GOAL OF THE EXERCISE -> In the records below, which lines include "Nasiol"? Copy them.

● ● ● ●

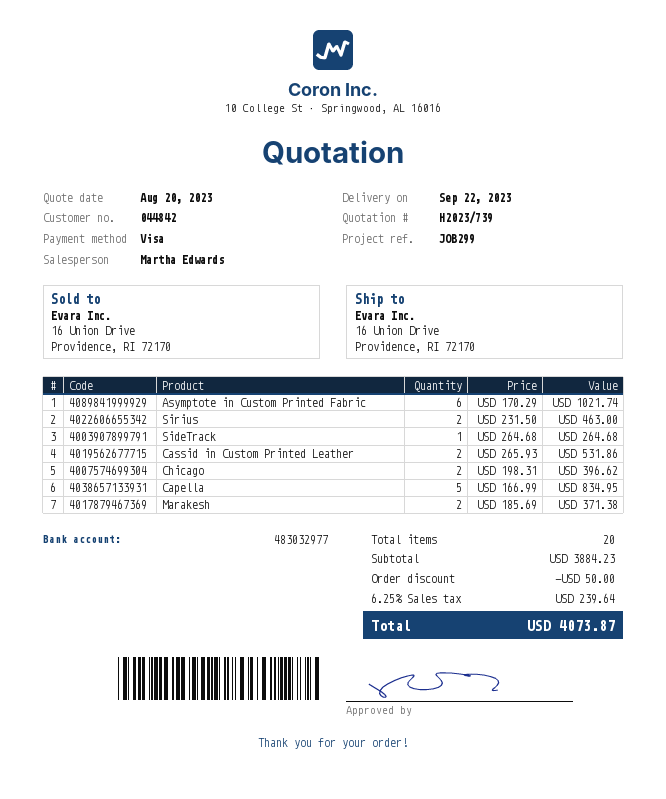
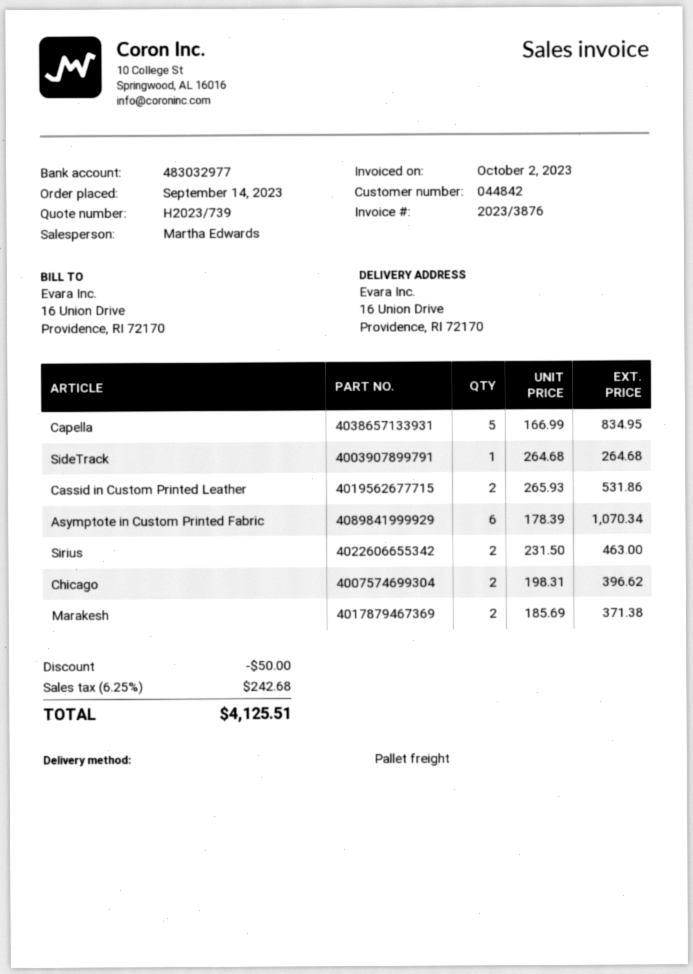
Asymptote in Custom Printed Fabric: 6 x 170.29 = 1021.74 -> 6 x 178.39 = 1070.34
tax: 6.25% = 239.64 -> 6.25% = 242.68
total: 4073.87 -> 4125.51

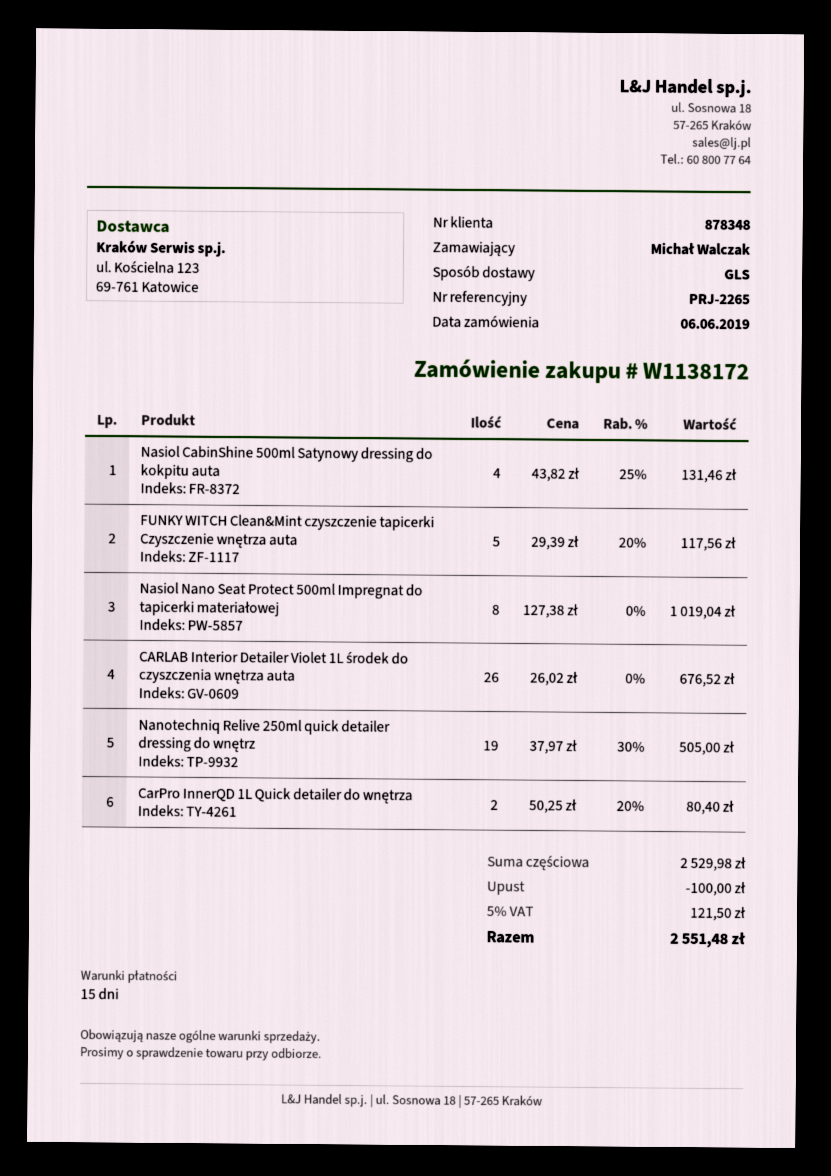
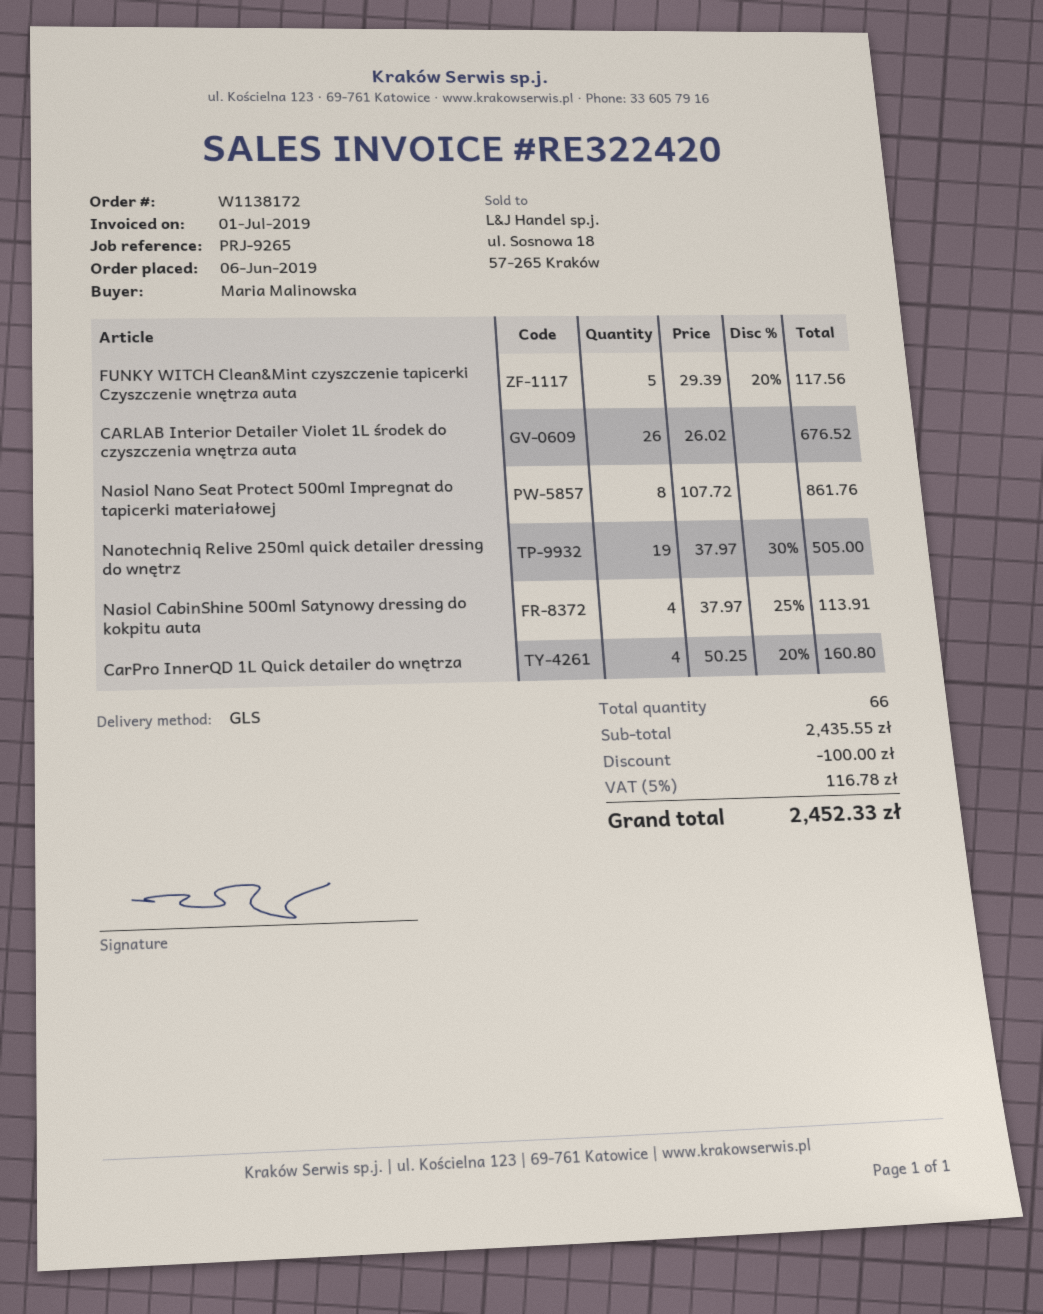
reference: PRJ-2265 -> PRJ-9265
ordered by: Michał Walczak -> Maria Malinowska
Nasiol CabinShine 500ml Satynowy dressing do kokpitu auta: 4 x 43.82 - 25% = 131.46 -> 4 x 37.97 - 25% = 113.91
Nasiol Nano Seat Protect 500ml Impregnat do tapicerki materiałowej: 8 x 127.38 = 1019.04 -> 8 x 107.72 = 861.76
CarPro InnerQD 1L Quick detailer do wnętrza: 2 x 50.25 - 20% = 80.40 -> 4 x 50.25 - 20% = 160.80
subtotal: 2529.98 -> 2435.55
tax: 5% = 121.50 -> 5% = 116.78
total: 2551.48 -> 2452.33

● ● ● ●

RESPONSE FOR THIS EXERCISE ->
Nasiol CabinShine 500ml Satynowy dressing do kokpitu auta: 4 x 43.82 - 25% = 131.46 -> 4 x 37.97 - 25% = 113.91
Nasiol Nano Seat Protect 500ml Impregnat do tapicerki materiałowej: 8 x 127.38 = 1019.04 -> 8 x 107.72 = 861.76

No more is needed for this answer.